1. Field of the Invention
The present invention relates generally to the field of coal pulverizers and, in particular, EL type pulverizers. More particularly, the present invention is drawn to several new features for EL type pulverizers which, when used either alone or in combination with each other, provide for longer wear life and reduced incidences of parts failures. Briefly, and as described in greater detail in the following description, the present invention includes: deep-dish contour grinding rings, tight tolerance ball tracks, heavy-duty top grinding ring flukes, larger diameter grinding balls, and an improved all-metal snubber design for limiting the horizontal movement of the top grinding ring.
2. Background of the Invention
Coal pulverizers are used to grind, dry and classify raw chunks of coal into fine solids which can be fluidized and fed, for example, to burners used in conjunction with industrial or utility boilers or furnaces. As is known to those skilled in the art, several different types of coal pulverizers, or coal mills, exist today, including one known by the designation “EL”.
EL type pulverizers were first produced in the early 1950's. EL type pulverizers are ball-and-ring (or ball-and-race) type pulverizers which employ the ball-bearing principle to grind the  coal. This design uses two vertical axis horizontal grinding rings, and a set of balls is placed between the grinding rings. The lower or bottom grinding ring rotates through connection to a rotating, vertical main shaft, while the upper or top grinding ring remains stationary and is spring loaded to create grinding pressure. The coal is ground by contact with the upper and lower grinding rings and balls (collectively, the grinding elements). The lower and upper grinding rings are each provided with a race having a predefined, matching track contour that engages the balls. The force from the upper grinding ring pushes the balls against the coal layer on the lower grinding ring. The grinding rings and the balls are made of abrasion resistant alloys and comprise the major wear parts of the mill. Ground coal is swept from the grinding zone defined by the grinding rings and the balls by air for final particle size classification and subsequent pneumatic transport to one or more coal burners. For further details of such EL type pulverizers, the reader is referred to Chapter 12 of Steam/its generation and use, 40th Edition, Stultz and Kitto, Eds., Copyright ©1992, The Babcock & Wilcox Company, the text of which is hereby incorporated by reference as though fully set forth herein.
EL mill top grinding rings have historically been loaded, and horizontal/rotational movement restricted, by using up to six single coil, dual-purpose springs. In a majority of cases, this design has proven to be an adequate means to restrict movement of the top grinding ring to allow operation without cyclic fatigue failures. However, when a coal with a high Hardgrove Grindability Index (HGI) is encountered, a high turndown is required from the mill, or when the mill is operated with little or no coal feed, the bed of pulverized coal on the lower grinding ring is severely reduced and metal-to-metal contact between the balls and grinding rings occurs. Such contact can cause excessive horizontal movement of the balls and top grinding ring due to undampened centrifugal forces. This excessive horizontal movement can be eccentric to the rotation of the lower grinding ring, resulting in premature wear and possible premature failure of the grinding rings, balls, springs and gearbox main shaft from cyclic metal fatigue.

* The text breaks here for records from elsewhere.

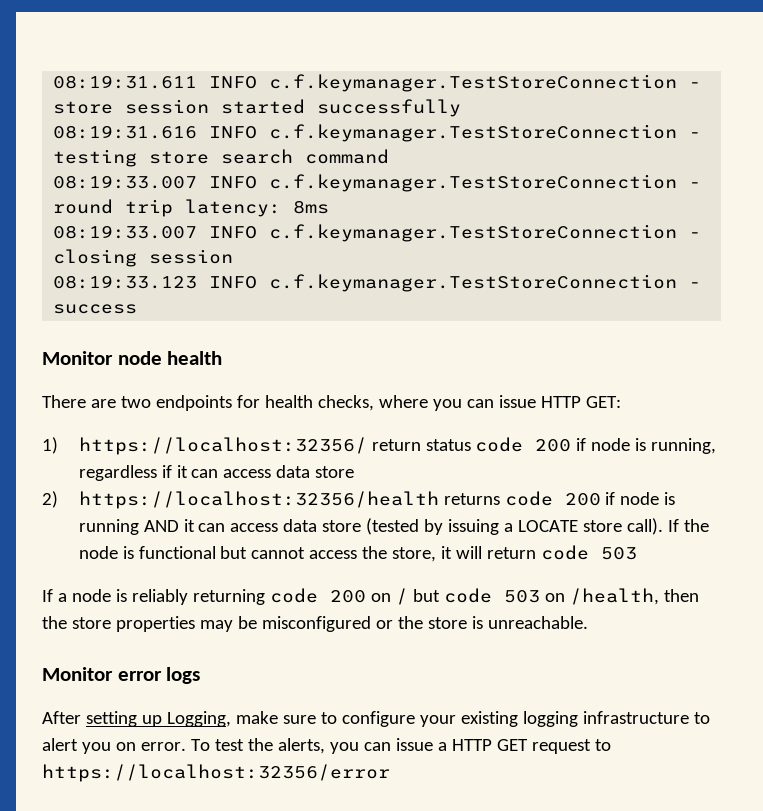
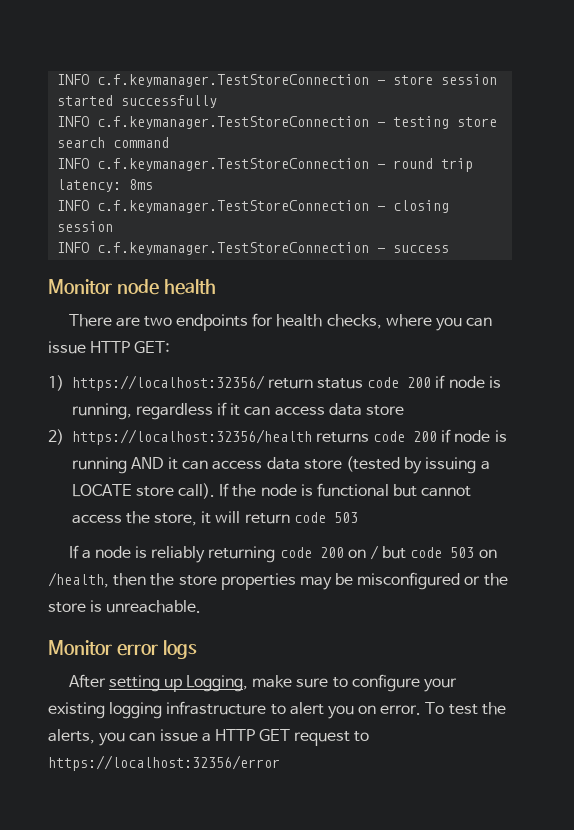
- 08:19:31.611 INFO c.f.keymanager.TestStoreConnection - store session started successfully
+ INFO c.f.keymanager.TestStoreConnection - store session started successfully
- 08:19:31.616 INFO c.f.keymanager.TestStoreConnection - testing store search command
+ INFO c.f.keymanager.TestStoreConnection - testing store search command
- 08:19:33.007 INFO c.f.keymanager.TestStoreConnection - round trip latency: 8ms
+ INFO c.f.keymanager.TestStoreConnection - round trip latency: 8ms
- 08:19:33.007 INFO c.f.keymanager.TestStoreConnection - closing session
+ INFO c.f.keymanager.TestStoreConnection - closing session
- 08:19:33.123 INFO c.f.keymanager.TestStoreConnection - success
+ INFO c.f.keymanager.TestStoreConnection - success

Furthermore, such undampened centrifugal forces have allowed the balls to partially leave the grinding track established by the top and bottom grinding ring, since the previous design of the top and bottom grinding ring has not provided sufficient dampening forces required to counteract the centrifugal forces. This partial escape of the balls from their rotational track  has caused severe chipping of material off the top and bottom grinding ring's outside diameter, uneven wear patterns in the grinding rings, and spalling of metal off the ball surface. Any of these conditions have caused premature replacement of the grinding wear parts in the mill, along with additional internal components that may have failed indirectly as a result of the undampened centrifugal forces, such as the dual-purpose springs, housing units, and the gearbox main shaft.
Previous attempts to limit top grinding ring movement and subsequent failures of internal components include a device known as a snubber that is secured to an existing top grinding ring. Known snubbers are intended only to limit top grinding ring radial movement, and have been either bolted or welded to an existing top grinding ring. These snubbers experience failure because it is not possible to secure the snubber to the hard, high-chrome wear material of the grinding ring. Thus, catastrophic failures of grinding wear parts and other internal components will sometimes result from these attachment failures, in turn causing expensive and premature mill rebuilds and problems with the availability and reliability of the coal pulverizer.
Reliable coal pulverizer performance is essential for sustained full load operation of modern coal-fired electric power generation stations. An effective coal mill must be capable of handling a wide variety of coals and accommodating load swings without failure of internal parts.